Ce modèle par niveau des compétences d’explicitation semble en accord avec les études qui reconnaissent aux experts la capacité d’aborder la résolution d’un problème en l’analysant en fonction de sa structure profonde plutôt qu’à partir de ses caractéristiques de surface (Chi, Feltovich et Glaser, 1981). Il permet, par ailleurs, d’expliquer les difficultés qu’éprouvent certains étudiants universitaires à juger, à prouver ou à aborder et à résoudre de nouveaux problèmes dans leur domaine d’étude : en cherchant à mémoriser des formules, à reconnaître des énoncés de problèmes pour identifier la méthode à appliquer et en se fiant exclusivement aux réponses fournies pour valider leur approche, ils essaient de développer des compétences d’intervention en travaillant presque exclusivement à un niveau d’association dans l’explicitation, en négligeant le niveau de compréhension et en structurant en fonction de la forme. Une telle stratégie d’apprentissage est exigeante sur le plan de la mémorisation et peu efficiente. En l’encourageant dans la formation, on court le risque d’éliminer d’emblée plusieurs élèves qui ne voient pas le sens d’une telle entreprise ou qui ont du mal à mémoriser. Par ailleurs, ceux qui apprennent ainsi n’apparaissent pas outillés pour analyser, modéliser, évaluer, décider et contrôler ; leurs lacunes se manifestent dès qu’ils ont à faire face à des problèmes plus complexes, qu’ils relèvent de la théorie ou de l’application.

Il ne faudrait pas voir les différents niveaux de ce modèle comme des stades à respecter dans l’apprentissage.
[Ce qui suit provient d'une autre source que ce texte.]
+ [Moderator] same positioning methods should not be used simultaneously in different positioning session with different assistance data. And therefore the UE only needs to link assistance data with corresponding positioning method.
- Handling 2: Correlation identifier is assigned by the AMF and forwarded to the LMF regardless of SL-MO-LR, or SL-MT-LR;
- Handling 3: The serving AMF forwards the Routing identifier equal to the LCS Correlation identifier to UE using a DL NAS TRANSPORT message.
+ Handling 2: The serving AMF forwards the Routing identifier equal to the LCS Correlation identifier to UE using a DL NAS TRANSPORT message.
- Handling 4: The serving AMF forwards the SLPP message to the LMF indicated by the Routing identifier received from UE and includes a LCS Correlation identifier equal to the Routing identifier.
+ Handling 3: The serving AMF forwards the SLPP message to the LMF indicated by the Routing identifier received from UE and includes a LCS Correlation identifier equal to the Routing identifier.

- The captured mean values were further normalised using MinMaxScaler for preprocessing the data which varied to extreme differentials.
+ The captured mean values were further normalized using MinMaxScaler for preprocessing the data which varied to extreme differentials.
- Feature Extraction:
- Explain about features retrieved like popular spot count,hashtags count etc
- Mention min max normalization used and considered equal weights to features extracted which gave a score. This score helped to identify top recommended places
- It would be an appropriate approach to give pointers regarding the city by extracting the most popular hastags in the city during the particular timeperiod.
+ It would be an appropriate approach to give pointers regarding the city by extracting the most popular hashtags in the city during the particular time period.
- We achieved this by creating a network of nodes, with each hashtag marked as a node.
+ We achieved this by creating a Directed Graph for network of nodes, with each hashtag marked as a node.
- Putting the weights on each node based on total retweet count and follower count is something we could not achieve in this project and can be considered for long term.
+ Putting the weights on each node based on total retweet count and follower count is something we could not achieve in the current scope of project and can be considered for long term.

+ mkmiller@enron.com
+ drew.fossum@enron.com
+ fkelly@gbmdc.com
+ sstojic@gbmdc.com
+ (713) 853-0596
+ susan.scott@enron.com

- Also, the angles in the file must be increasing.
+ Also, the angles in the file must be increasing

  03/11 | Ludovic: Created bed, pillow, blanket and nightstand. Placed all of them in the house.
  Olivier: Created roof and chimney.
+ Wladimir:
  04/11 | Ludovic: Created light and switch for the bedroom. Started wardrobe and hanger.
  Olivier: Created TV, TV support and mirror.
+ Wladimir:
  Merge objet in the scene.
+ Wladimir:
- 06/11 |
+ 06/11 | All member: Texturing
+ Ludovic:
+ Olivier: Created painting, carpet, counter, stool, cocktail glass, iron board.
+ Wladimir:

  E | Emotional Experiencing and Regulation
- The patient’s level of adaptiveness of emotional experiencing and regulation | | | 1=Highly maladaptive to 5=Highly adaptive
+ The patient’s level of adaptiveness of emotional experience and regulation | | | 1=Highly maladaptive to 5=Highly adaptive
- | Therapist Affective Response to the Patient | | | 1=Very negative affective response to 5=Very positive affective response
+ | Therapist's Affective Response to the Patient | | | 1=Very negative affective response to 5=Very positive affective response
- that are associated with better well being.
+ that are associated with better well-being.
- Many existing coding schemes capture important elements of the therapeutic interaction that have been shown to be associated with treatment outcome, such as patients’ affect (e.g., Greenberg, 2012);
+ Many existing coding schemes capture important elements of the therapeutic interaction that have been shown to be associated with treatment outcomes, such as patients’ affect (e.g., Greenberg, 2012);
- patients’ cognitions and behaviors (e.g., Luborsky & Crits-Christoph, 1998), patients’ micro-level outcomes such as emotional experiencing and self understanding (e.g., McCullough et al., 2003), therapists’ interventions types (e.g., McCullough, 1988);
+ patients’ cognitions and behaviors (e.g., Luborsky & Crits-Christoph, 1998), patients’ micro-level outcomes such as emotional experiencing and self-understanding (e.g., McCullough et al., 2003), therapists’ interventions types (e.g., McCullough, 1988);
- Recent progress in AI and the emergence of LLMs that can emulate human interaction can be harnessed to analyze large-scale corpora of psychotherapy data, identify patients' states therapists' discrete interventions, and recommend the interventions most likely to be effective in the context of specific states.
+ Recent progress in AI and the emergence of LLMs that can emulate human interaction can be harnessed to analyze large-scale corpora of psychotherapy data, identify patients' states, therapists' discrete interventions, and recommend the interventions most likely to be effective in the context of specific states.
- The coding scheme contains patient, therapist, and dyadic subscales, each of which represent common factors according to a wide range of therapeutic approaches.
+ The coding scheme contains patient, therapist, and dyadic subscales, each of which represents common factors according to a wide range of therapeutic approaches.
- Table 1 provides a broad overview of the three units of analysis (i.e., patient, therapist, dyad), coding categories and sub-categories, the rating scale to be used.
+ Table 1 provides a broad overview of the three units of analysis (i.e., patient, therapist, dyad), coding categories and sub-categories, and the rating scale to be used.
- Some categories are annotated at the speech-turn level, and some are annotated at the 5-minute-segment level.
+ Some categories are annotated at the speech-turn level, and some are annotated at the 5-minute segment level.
Nous croyons au contraire que la formation générale en mathématiques devrait viser à tout moment la compréhension et la structuration des concepts chez l’élève, car l’étude tend à montrer que le fait d’entretenir, pendant une période prolongée, un apprentissage par association peut handicaper fortement, chez certains étudiants, le passage aux ordres supérieurs. Sur ce plan, les nouveaux programmes du primaire et du secondaire, du moins dans leur intention de développer de véritables compétences mathématiques, paraissent rejoindre ces objectifs. Mais pour favoriser la réalisation de ces objectifs, il faudra sans doute revoir les pratiques d’évaluation, en élargissant la part d’explicitation laissée à l’élève, en acceptant une part d’interprétation dans l’évaluation des compétences, et en redonnant à l’enseignant le droit et le devoir d’exercer son jugement professionnel.